▸ **TASK DIRECTIONS**:
Without including any picture, transcribe the entries below word for word.

Front-end code change data:
-=-=-
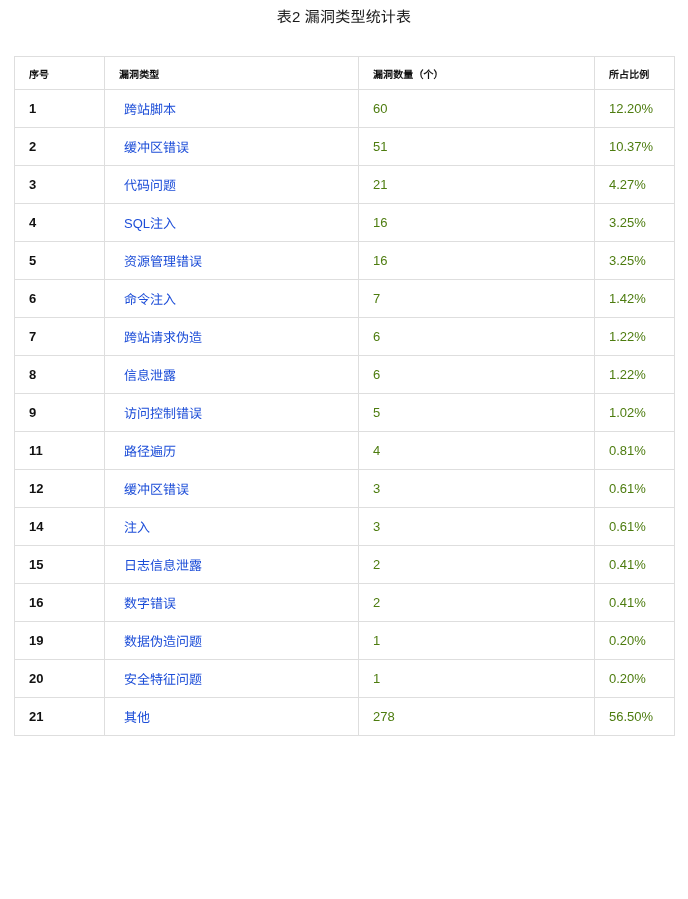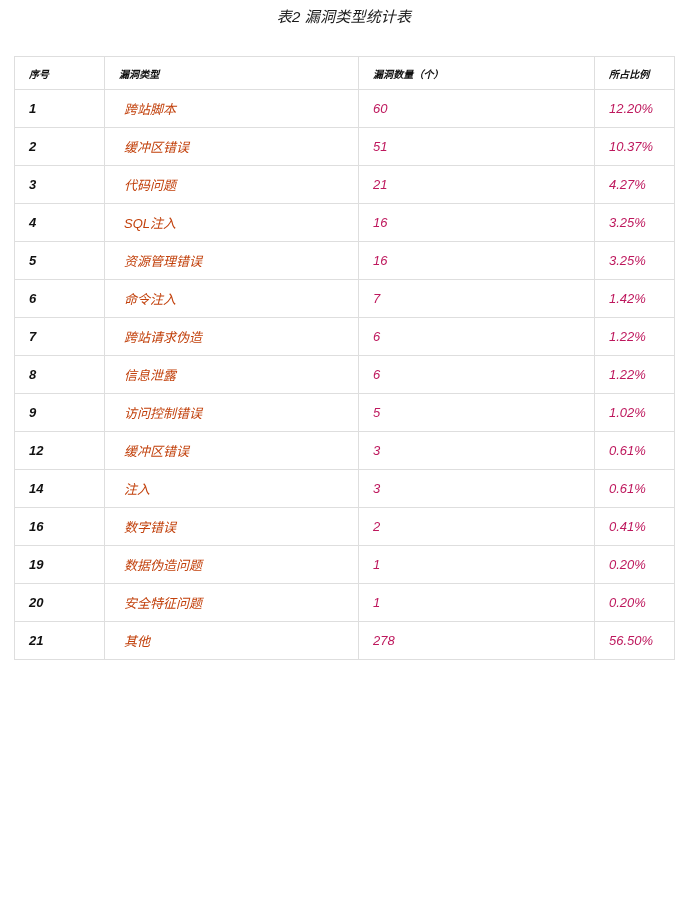"表2 漏洞类型统计表" #page { font-style: italic -> none }
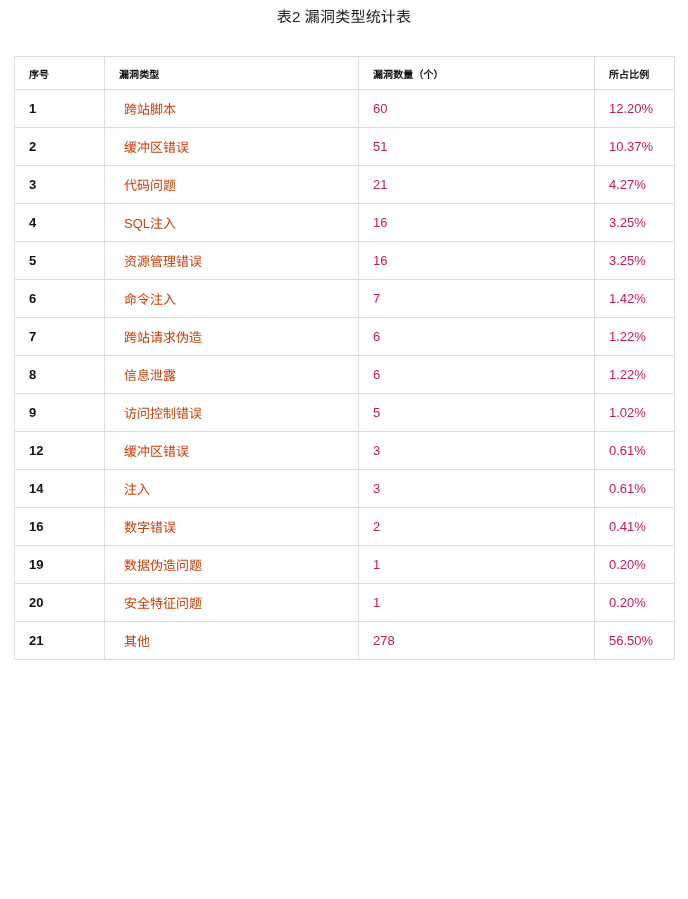"跨站脚本" table.stats tbody td.col-type { color: #c2410c -> #1d4ed8 }
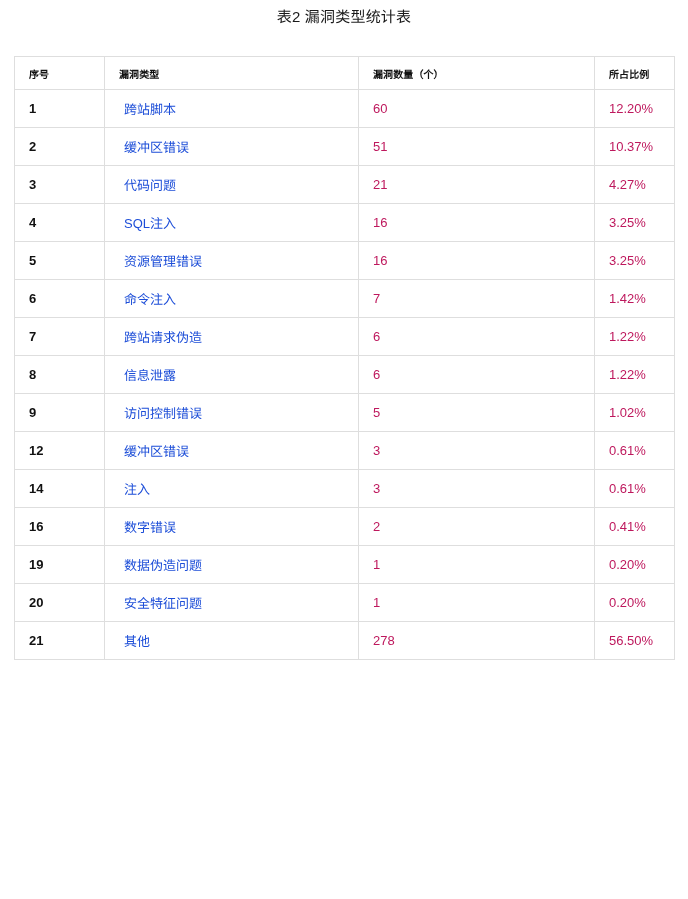"60" table.stats tbody td.col-count, table.stats tbody td.col-pct { color: #be185d -> #4d7c0f }
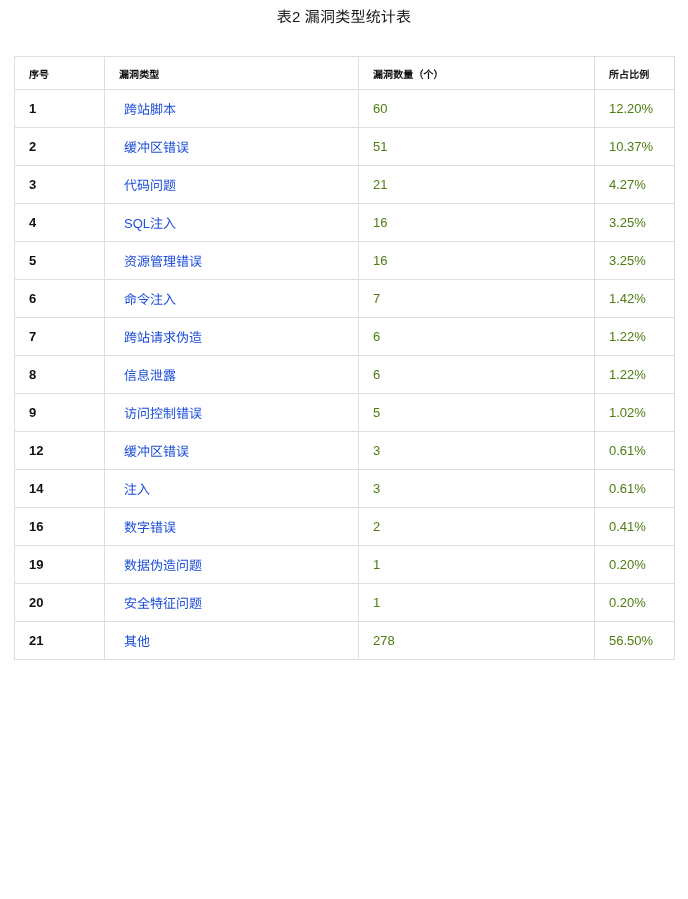"11" tr { html: none -> <tr> <td>11</td> <td>路径遍历</td> <td>4</td> <td>0.81%</td> </tr> }
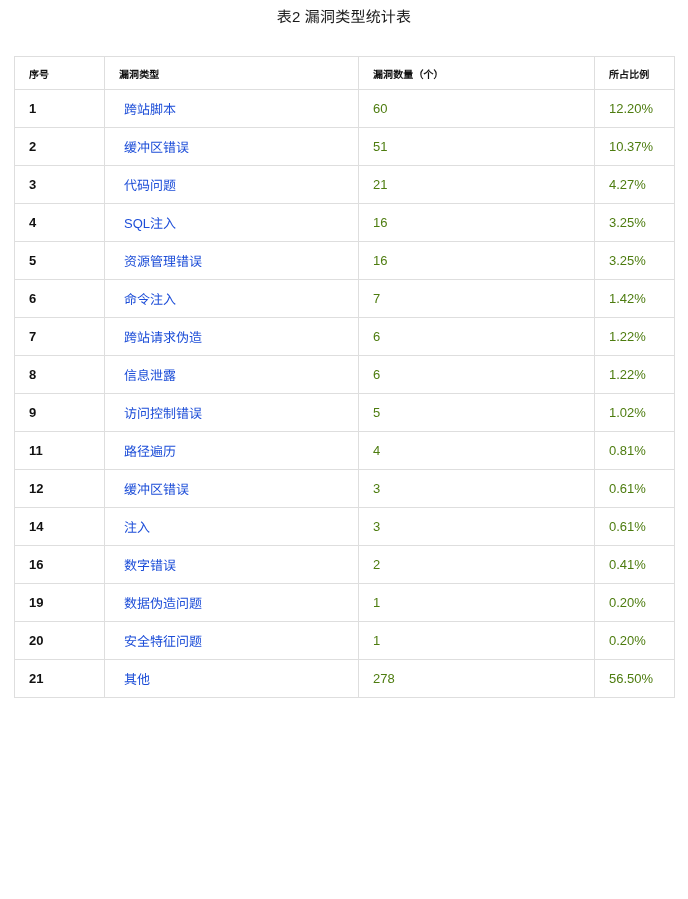"15" tr { html: none -> <tr> <td>15</td> <td>日志信息泄露</td> <td>2</td> <td>0.41%</td> </tr> }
-=-=-
▸ **TASK RESULT**:
"表2 漏洞类型统计表" #page { font-style: italic -> none }
"跨站脚本" table.stats tbody td.col-type { color: #c2410c -> #1d4ed8 }
"60" table.stats tbody td.col-count, table.stats tbody td.col-pct { color: #be185d -> #4d7c0f }
"11" tr { html: none -> <tr> <td>11</td> <td>路径遍历</td> <td>4</td> <td>0.81%</td> </tr> }
"15" tr { html: none -> <tr> <td>15</td> <td>日志信息泄露</td> <td>2</td> <td>0.41%</td> </tr> }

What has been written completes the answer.